From the findings of the learned chancellor supported by adequate evidence and approved by the court en banc, we state the following facts: The defendants, Anna M. Kiesel, William Kiesel, Jr., and Ruth R. Kiesel, hereinafter referred to as individual defendants, being owners of premises 101 Montgomery Avenue, Bala Cynwyd, Pa., engaged Louis Traiman Auction Company of Pa., hereinafter referred to as Traiman Company, to act as their agent in advertising and selling their property at public auction. Traiman Company prepared a handbill advertising the property which contained among other statements, the following: “An unusually desirable property, ideal as a private home, excellent for a professional man, also splendid for apartments which would bring in a handsome income in addition to providing beautiful living quarters for the owner.” William Kiesel, Jr., one of the owners, informed Traiman Company that the property was zoned R-5 which permits apartments, that there were apartments in the property and that other properties in the area, including the adjoining property were apartment houses. The handbill prepared by Traiman on this information, among others, was read to prospective bidders by representatives of Traiman at the auction sale held June 29, 1948, on the premises.

The plaintiffs, A. J. LaCourse and Benjamin M. Snyder, Jr., attended the auction sale, had examined the handbill advertising the sale and heard it read by. *387 the auctioneer. They also made an inspection of the premises and then entered into competitive bidding and tbe property was knocked down to them as the highest bidder at $33,000. The vice president of the Traiman Company then presented a form of agreement of sale to plaintiffs for execution which was executed by Traiman as agent for the owners and by the purchasers, who paid a deposit of $5,000 at that time. The agreement of sale, among other things, contained a clause that the property was sold “free and clear of all liens and encumbrances, except as otherwise herein stated, but to be subject to all existing restrictions, easements, zoning regulations, and, ordinances, statutes and regulations of any constituted public authority, now in force or which may be passed prior to final settlement.” The agreement also contained the provision that the title should be “good and marketable and such as will be insured at regular rates by any responsible Title Insurance Company” etc.
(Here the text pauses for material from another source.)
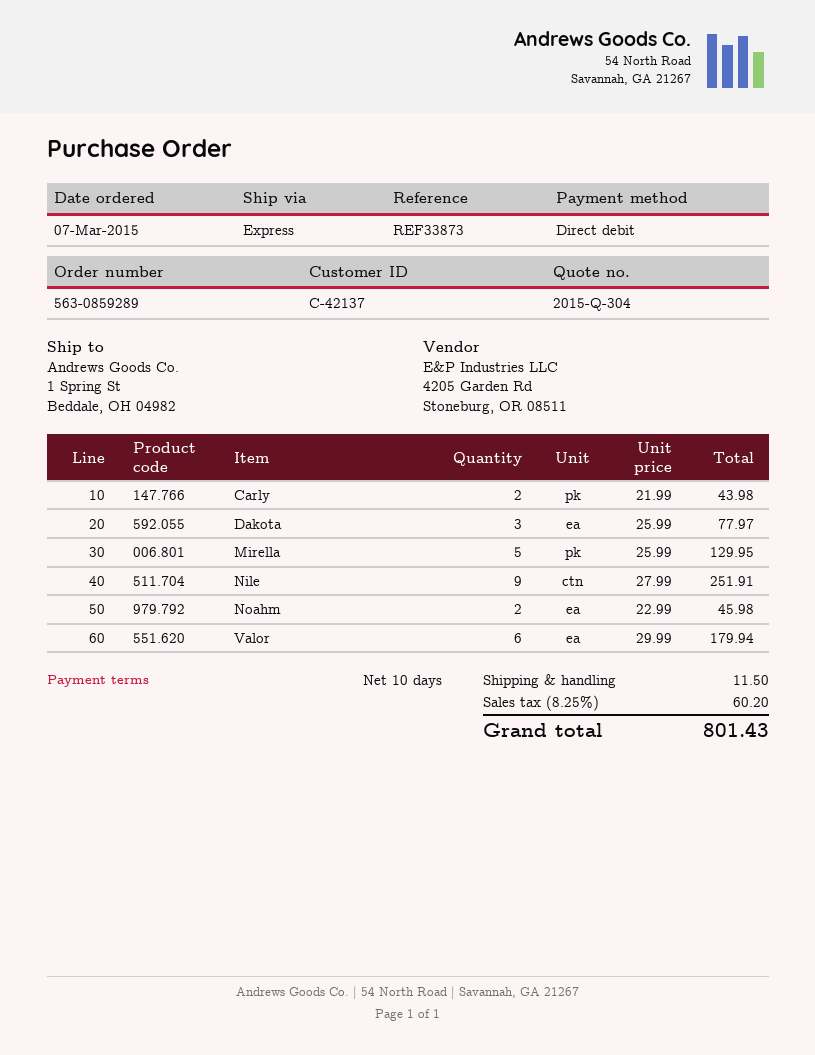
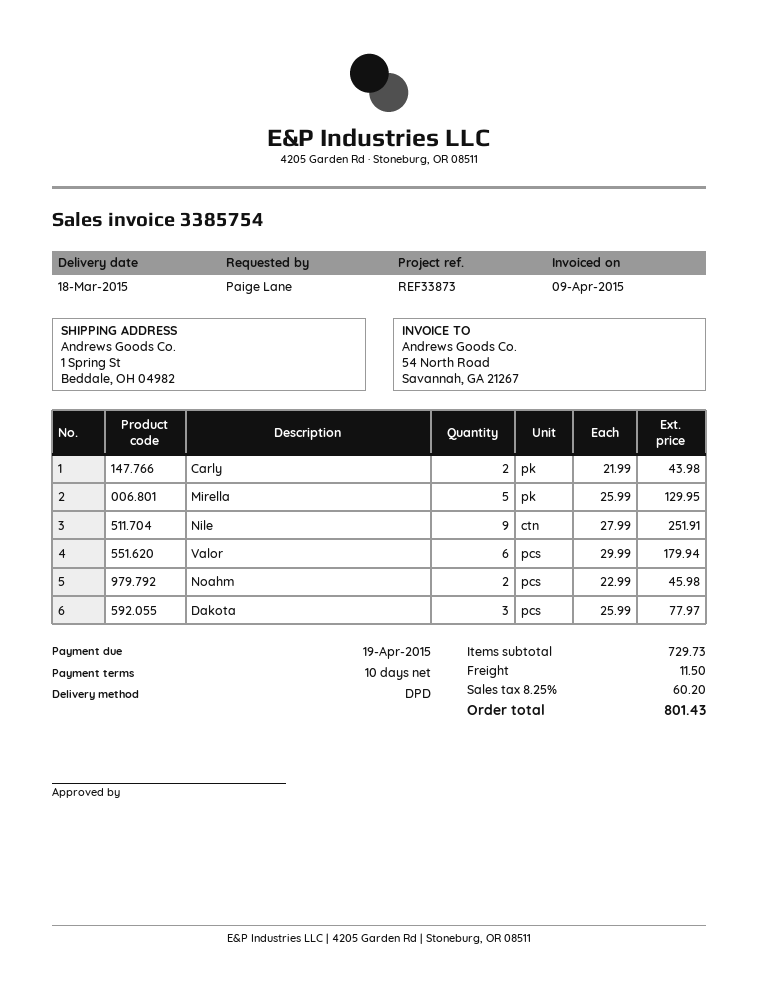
shipping method: express -> DPD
Thereafter the plaintiffs applied to the Commonwealth Title Company of Philadelphia, and from the information certificate sent them learned for the first time that the restrictions prohibited the use of the property other than as a single residence. Prior to the receipt of this information the plaintiffs had engaged an architect to prepare plans for the conversion of the property into apartments, which services were discontinued later, because of the restriction and a bill for $215 paid him. Upon learning of the restriction plaintiffs promptly offered to rescind the agreement of sale or to allow the defendant owners additional time to remove the restrictions. Defendants were not able to have the restrictions removed and called upon plaintiffs to make settlement subject to the restriction. Plaintiffs then brought a bill in equity against the defendants for cancellation of the agreement of sale and return of *388 the deposit money as well as the sum of $215 paid to the architect and $30 paid to the title company. The chancellor found for the plaintiffs and entered a decree nisi against the individual defendants which requires them to return to the plaintiffs the $5,000 deposit money with interest and the further sum of $245 above mentioned, to which decree nisi exceptions were filed as well as to the adjudication and findings, all of which were considered by the court en banc and dismissed, and the decree nisi confirmed absolutely. From said action of the court we have this appeal.

The appellants argue first that the representation in the auctioneer’s circular read to the bidders was not a material misrepresentation. The learned court held that it was material. We find no difficulty in agreeing with the court below. The language of the circular was equivalent to a statement that there were no legal obstacles in the way of the use of the property being sold for apartments. Any fair-minded person would naturally assume from the statement that the property was “splendid for apartments which would bring in a handsome income in addition to providing living quarters for the owner,” that the restrictions mentioned did not prohibit such use. Otherwise, neither the auctioneer nor the sellers would have been justified in making the statement complained of. Counsel for the appellants argues that neither the owners nor the auctioneer knew that the restrictions prohibited said use and therefore made the misrepresentation innocently. But the owners were bound to know what the restrictions provided. Moreover, whether the auctioneer or the owners lonew that the representation was false has been repeatedly held in this jurisdiction to be a matter of ho consequence. A vendor has no right to make such a statément of which he has no knowledge: Braunschweiger et al v. Waits, 179 Pa. 47, 36 A. 155 (1897); Jack v. *389 Hixon, 23 Pa. Superior Ct. 453, 456 (1903); 3 Pomeroy’s Equity Jurisprudence, 5th ed., sec. 889. So also we have repeatedly lield there is no obligation on the part of the purchasers to examine public records before purchase: see Lake v. Thompson, 366 Pa. 352, 77 A. 2nd 364; Merritz v. Circelli, 361 Pa. 239, 64 A. 2d 796 (1949); Suraci v. Ball, 160 Pa. Superior Ct. 349, 51 A. 2d 404 (1947).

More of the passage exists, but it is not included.